Вскоре я наслаждался прекрасным домом Гриппы в устье Тумнина. Долина в цветущих маках с проглядывавшей морской синью. Прошли по макам, как по ковру. В доме я не мог отвести глаз от зеркально отсвечивавшего пола из широченных кедровых досок. И это, как сказка, когда Варя, жена Гриппы, пронесла бросающий блики от углей уральский самовар, держа его за резные деревянные накладки, чтоб не обжечься. Я любовался светловолосыми дочурками Гриппы, игравшими на полу. Выпивая, выходя к штакетнику подышать, мы не заметили, как девочки выползли в открытую калитку. Ничего такого, если б не вороны. Опасные для малышек, очень большие, понаглее чаек. Девочки запрятались среди маков в своих красных платьицах. Пьяные, мы бы не отыскали их, если б сами не отозвались.

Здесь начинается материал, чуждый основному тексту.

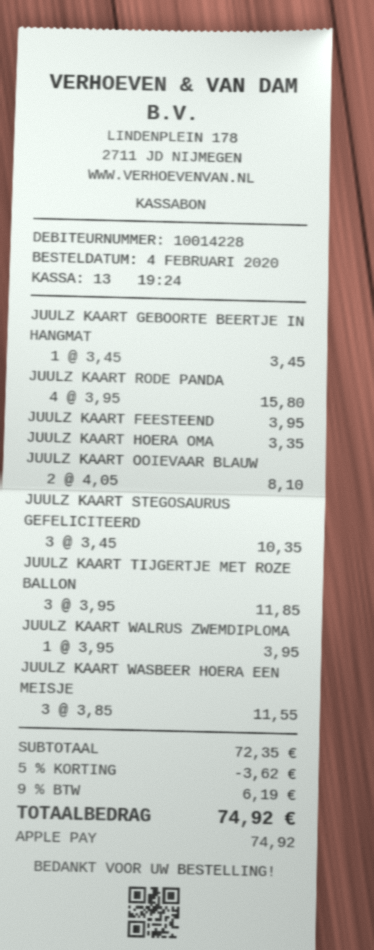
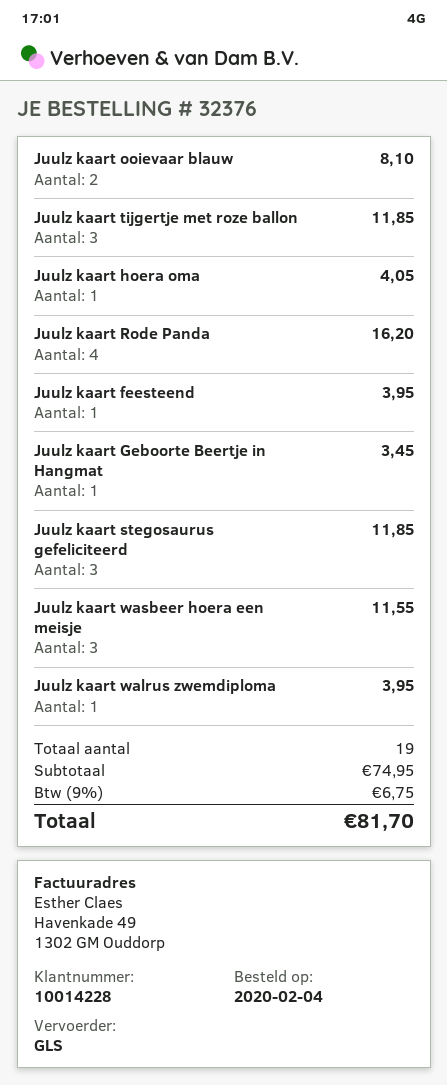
JUULZ KAART RODE PANDA: 4 for 15.80 -> 4 for 16.20
JUULZ KAART HOERA OMA: 1 for 3.35 -> 1 for 4.05
JUULZ KAART STEGOSAURUS GEFELICITEERD: 3 for 10.35 -> 3 for 11.85
subtotal: 72.35 -> 74.95
discount: 5% = 3.62 -> none
tax: 9% = 6.19 -> 9% = 6.75
total: 74.92 -> 81.70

Понял я, почему Гриппе все равно, как он выглядит. Жена любила его и такого, с кустами в ноздрях. Варя встретила меня неприветливо. Протянул руку, что не в обычае староверов, занявших много и из образа жизни орочей. Варя отвернулась, ударив о пол ногой, разозлясь: "Нечего тебе делать у нас!" - Гриппа рассмеялся, и никуда она не делась. Пришлось меня по-гостевому поцеловать. В ней было что-то строптивое, как у необъезженной кобылки. Челка такая же, как у кобылки, и фиолетовые глаза, и длинная белая шея. Три раза она переодевалась, присаживаясь на минутку за стол. Я получил от нее удар деревянной ложкой в лоб. Гриппу она колотила, не жалея. Дочек провинившихся отшлепала так, что заплакала от боли в ладонях. Малышки сами подставили попки и сели играть. Гриппа объяснил причину: у нее прекратилась менструация. Придется ей мальчика рожать. Это были люди, что с собой в ладу. Обычно среди таких сидишь, а что-то в тебе бежит, не дает остановиться. Ищешь путь к настроению, а тоска еще больше. Но сегодня как-то все было хорошо. Когда Гриппа, любивший потрепаться, заговорил, что и я могу иметь такой дом, Варя фыркнула, загремев от злости печной заслонкой: "Ты его только слушай! Они тебя в Хуту утопят, Бандера и этот Жан". "Бандерой" она называла мужа. Я б в эту Варю мог влюбиться, но меня уже ждала любовь на маяке.